TensorFlow for Computer Vision - Transfer Learning Made Easy

TensorFlow for Computer Vision - Transfer Learning Made Easy

90+% accuracy? Made possible with Transfer Learning.

Last week, you’ve seen how data augmentation can squeeze an extra couple of percent accuracy from your TensorFlow models. We only scratched the surface compared to what you’ll see today. We’ll finally get above 90% accuracy on the validation set with a pretty straightforward approach.

You’ll also see what happens to the validation accuracy if we scale down the amount of training data by a factor of 20. Spoiler alert - it will remain unchanged.

Don’t feel like reading? Watch my video instead:

You can download the source code on GitHub.

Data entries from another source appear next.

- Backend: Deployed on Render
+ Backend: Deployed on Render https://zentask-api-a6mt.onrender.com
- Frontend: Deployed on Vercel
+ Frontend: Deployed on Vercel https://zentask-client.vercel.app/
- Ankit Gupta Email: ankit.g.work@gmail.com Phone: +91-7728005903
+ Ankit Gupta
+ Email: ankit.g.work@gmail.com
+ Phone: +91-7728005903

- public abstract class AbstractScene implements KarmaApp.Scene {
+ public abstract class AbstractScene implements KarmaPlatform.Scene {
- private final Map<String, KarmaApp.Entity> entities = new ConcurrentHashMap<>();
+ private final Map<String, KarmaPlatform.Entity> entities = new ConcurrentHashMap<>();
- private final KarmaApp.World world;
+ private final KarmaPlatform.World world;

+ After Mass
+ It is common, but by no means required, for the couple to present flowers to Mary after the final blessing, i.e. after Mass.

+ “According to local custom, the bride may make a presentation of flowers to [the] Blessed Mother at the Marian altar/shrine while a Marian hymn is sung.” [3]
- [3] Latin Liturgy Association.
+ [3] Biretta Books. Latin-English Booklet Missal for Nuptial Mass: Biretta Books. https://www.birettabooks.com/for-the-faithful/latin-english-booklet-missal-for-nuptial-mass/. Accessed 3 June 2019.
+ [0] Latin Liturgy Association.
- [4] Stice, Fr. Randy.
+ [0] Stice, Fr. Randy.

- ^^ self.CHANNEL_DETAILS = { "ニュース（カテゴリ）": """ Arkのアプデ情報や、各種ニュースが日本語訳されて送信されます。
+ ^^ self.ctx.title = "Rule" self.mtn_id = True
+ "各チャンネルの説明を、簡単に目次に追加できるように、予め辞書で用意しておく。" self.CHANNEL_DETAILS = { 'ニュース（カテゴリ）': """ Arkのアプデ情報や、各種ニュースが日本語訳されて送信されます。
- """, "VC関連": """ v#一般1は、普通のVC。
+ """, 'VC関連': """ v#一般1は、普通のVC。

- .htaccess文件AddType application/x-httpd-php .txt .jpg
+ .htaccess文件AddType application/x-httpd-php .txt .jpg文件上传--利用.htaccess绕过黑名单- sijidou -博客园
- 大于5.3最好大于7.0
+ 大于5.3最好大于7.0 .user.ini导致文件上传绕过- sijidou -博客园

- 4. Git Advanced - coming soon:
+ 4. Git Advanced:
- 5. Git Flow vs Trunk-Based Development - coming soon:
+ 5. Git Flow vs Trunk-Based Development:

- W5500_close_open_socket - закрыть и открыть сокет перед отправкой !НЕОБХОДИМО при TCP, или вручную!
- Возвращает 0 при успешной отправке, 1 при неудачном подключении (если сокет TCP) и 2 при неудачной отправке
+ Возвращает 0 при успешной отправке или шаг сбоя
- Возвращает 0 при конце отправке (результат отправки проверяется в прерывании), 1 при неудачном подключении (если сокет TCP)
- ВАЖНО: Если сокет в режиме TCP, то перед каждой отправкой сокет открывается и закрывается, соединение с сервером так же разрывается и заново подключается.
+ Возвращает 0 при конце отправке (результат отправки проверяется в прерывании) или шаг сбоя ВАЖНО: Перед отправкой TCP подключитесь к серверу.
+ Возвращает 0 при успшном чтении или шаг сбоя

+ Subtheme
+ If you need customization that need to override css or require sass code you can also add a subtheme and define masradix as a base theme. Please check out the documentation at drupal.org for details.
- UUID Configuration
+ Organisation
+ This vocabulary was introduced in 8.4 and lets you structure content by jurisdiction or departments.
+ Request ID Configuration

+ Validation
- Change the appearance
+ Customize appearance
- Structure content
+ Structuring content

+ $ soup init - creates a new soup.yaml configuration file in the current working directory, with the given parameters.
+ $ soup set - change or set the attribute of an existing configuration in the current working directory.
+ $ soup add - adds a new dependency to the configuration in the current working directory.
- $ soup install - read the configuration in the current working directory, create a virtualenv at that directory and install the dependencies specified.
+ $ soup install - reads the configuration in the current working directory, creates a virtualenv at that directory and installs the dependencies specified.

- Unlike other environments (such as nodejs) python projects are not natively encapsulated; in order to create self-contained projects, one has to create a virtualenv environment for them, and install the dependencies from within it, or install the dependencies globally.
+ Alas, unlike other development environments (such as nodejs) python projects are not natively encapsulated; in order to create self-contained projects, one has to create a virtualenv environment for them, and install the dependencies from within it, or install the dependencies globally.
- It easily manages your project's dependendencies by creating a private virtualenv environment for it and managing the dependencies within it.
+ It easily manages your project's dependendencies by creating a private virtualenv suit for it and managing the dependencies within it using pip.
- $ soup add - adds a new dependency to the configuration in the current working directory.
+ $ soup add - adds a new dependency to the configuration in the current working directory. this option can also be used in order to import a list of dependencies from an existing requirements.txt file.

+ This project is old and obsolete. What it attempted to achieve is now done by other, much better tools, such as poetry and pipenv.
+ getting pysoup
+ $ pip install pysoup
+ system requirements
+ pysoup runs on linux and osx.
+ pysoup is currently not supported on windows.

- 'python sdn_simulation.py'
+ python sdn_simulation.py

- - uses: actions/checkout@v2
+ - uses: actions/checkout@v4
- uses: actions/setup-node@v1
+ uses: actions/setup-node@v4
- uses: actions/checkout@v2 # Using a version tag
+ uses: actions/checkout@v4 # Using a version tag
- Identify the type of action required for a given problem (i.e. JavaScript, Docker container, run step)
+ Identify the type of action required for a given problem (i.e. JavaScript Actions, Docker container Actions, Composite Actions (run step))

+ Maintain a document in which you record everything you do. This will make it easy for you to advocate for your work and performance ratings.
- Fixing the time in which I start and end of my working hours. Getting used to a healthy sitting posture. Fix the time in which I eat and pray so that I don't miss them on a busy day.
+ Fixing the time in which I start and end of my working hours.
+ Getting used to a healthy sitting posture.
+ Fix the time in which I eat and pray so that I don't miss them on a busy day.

What is Transfer Learning in TensorFlow?

Writing neural network model architectures from scratch involves a lot of guesswork. How many layers? How many nodes per layer? What activation function to use? Regularization? You won’t run out of questions any time soon.

Transfer learning takes a different approach. Instead of starting from scratch, you take an existing neural network model that has been trained by someone really smart on an enormous dataset with far superior hardware than you have at home. These networks can have hundreds of layers, unlike our 2-block CNN implemented weeks ago.

Long story short - the deeper you go into the network, the more sophisticated features you’ll extract.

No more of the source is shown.